Network Analysis

I am still not entirely sure that I understand what exactly the network analysis graphs show us in terms of the texts in our corpora. Every network analysis graph is made up of nodes and edges, nodes being (definition) and edges being (definition). A am also aware that when working with Palladio, you can make the nodes different sizes to the sum of the weights. Here is where I begin to become a little confused. The weights of the edges either refers to how strong a connection between texts is, or how far you have to travel between two point. I believe that in terms of our tests and interpretation of the weight, it is more so the former than the latter, as when looking at the accompanying cluster analyses, the texts that are pictured closer together are the ones with the larger edge weights. For some of these edges and connections, that is a no brainer.

Quite a few of the texts that have been written by the same author have a large weight between then, denoting that those texts have been heavily influenced by one another. This is somewhat obvious as since the texts are written by the same author, it would stand to reason that they would be influenced by one another as the person writing and, more than likely, the style of writing is going to be very similar. There was a slight difference in the weight when looking at the data cultivated from different amounts of most frequent words. I guess the differences there can also be explained in a some what “no brainer” kind of way. The more words that were looked at, the larger the weights. For example, when looking at the 25 most frequent words, the largest weight was 6, while when looking at the 1,000 most frequent words, the largest weight was 60. This difference in weight can be connected to the amount of words looked at, as when we look at more words, more connections can be subsequently made.

It was refreshing to see however, that regardless of how many words the program was asked to take into account, the texts with the biggest edge weights were the same. The only difference was the addition of text connections when looking at fewer words. This makes me wonder what the connections might look like at just the first most frequent word as well as how many words we would have to look at in order to make the weight something ridiculous like over 100.


A question that this visualization made me ask was what divides the Dickinson novels into separate pairs. If you look at the 25 most frequent words (where I’m only looking at those with a weight of 6), you can see that David Copperfield and Great Expectations are linked, while Oliver Twist and A Tale of Two Cities are linked together separately. I find this particularly interesting as since we are only taking into account the first 25 most frequent words, I wouldn’t have thought that there were that many distinctive words that would skew the data. The words should’ve been simple enough that perhaps all of his works would be linked, but as we see here, this is not the case.

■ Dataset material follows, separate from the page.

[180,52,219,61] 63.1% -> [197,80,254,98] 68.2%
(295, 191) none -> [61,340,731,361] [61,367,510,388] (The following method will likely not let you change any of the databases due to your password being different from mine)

When we look at the 1,000 most frequent words, there are only four sets of texts that have a sum of weight that equals 60. As with all of our tests and runs in class never going higher than about 10, I was pretty surprised to see 60 as the highest weight. I was also surprised to see the way that it counted up to 60. In previous preliminary tests, the weights were usually arranged 1-6 in standard numerical order. For this set though, the weights are jumping all over the place, not bothering to go in order or to even hit every number between 1 and 60. I don’t know if this is because the texts are either very influenced or not very influenced, but I think it begins to come down to which words the texts have in common since as you go farther down we find more words that are specific to certain authors or certain texts. What also surprises me about the second set of visuals is the one pair of texts, The Coral Island and Swiss Family Robinson. These texts are not by the same author, but I am guessing that the subject matter or perhaps the themes that the novels address might be similar enough to qualify as such a high weight as though they were written by the same person. It also makes me wonder how close those two texts were published in relation to the years, and whether the authors knew of each others works, as a similarity that strong would lead us to believe that there is a high connection between them.

One Reply to “Network Analysis”

  1. Lol, nodes are the points, edges are the connections. In our case, “undirected” (being equal in both directions).

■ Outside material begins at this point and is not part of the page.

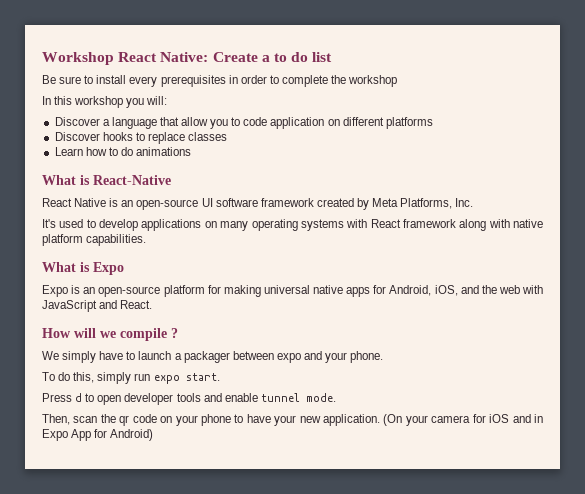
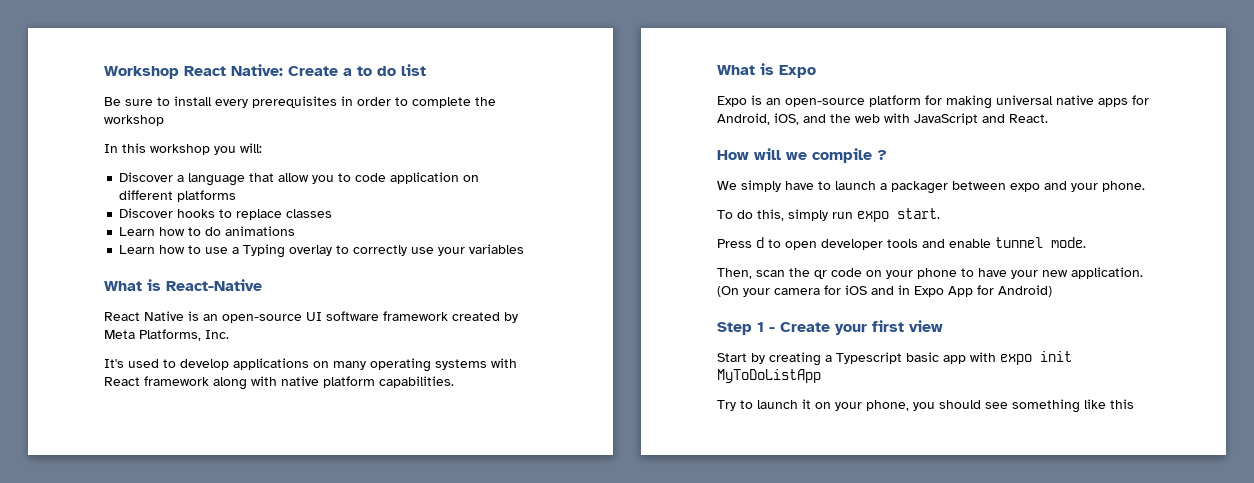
(192, 151) none -> [119,244,525,258] // Learn how to use a Typing overlay to correctly use your variables
(154, 435) none -> [717,320,943,335] [717,351,1072,366] [717,369,821,383] [717,399,1134,413] // Step 1 - Create your first view // Start by creating a Typescript basic app with expo init MyToDoListApp // Try to launch it on your phone, you should see something like this

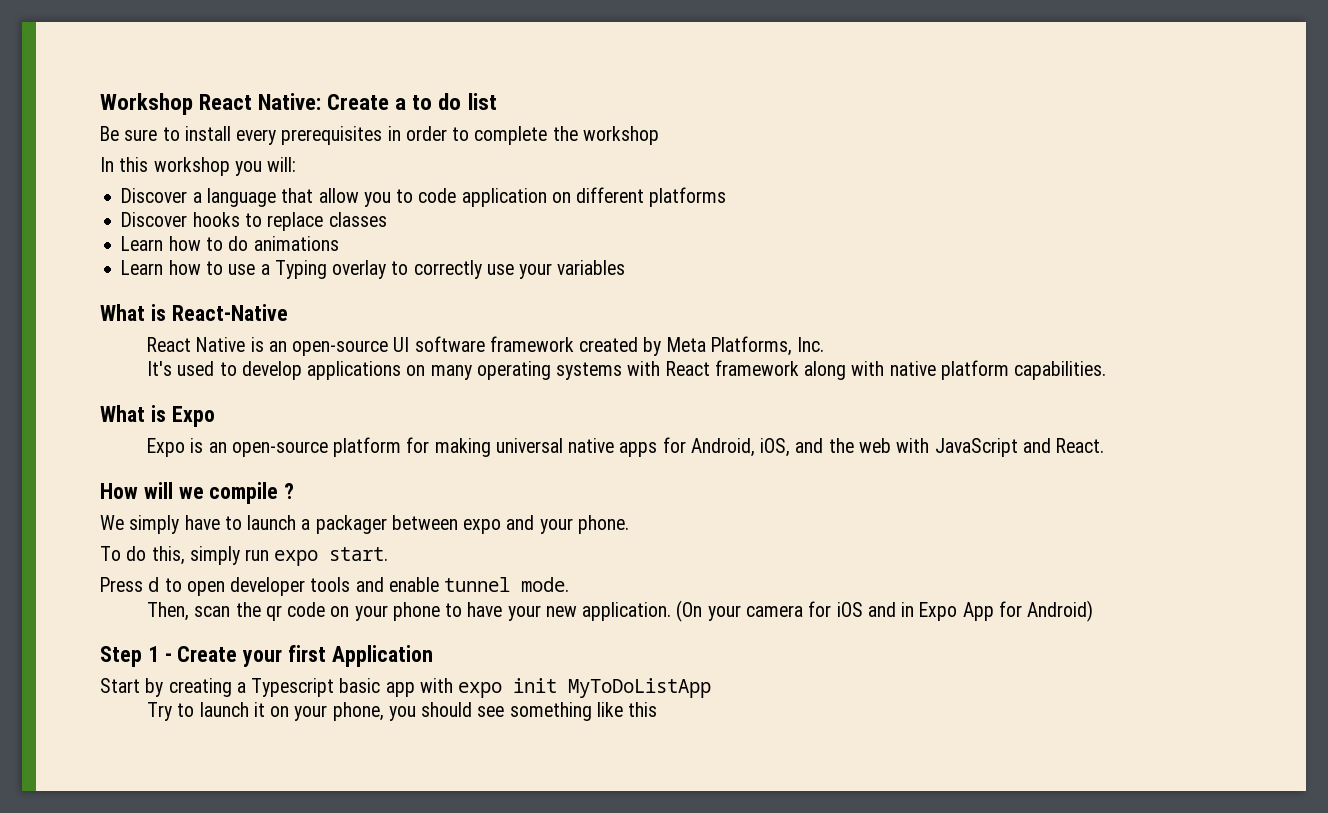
[909,320,943,332] view -> [331,645,433,667] Application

    You don’t have to size the nodes, but it might help see the relationships. It’s sort of like in a dendrogram when you can measure the distance between items to see their distance . . . a larger-sized mode means it has higher weighted edges (connections) to other texts. The example is the person who slightly knows ten people versus the person who knows 2 people really reall well. One’s not better; just different.

    Great strategy using filtering and reducing the MFW to see the limits of the author signal.

    I’m interested in the Ewing, since it’s central like Dickens. I wonder if we might use a network graph like this to get a better sense of why some texts are considered canonical and some not read as much.

Comments are closed.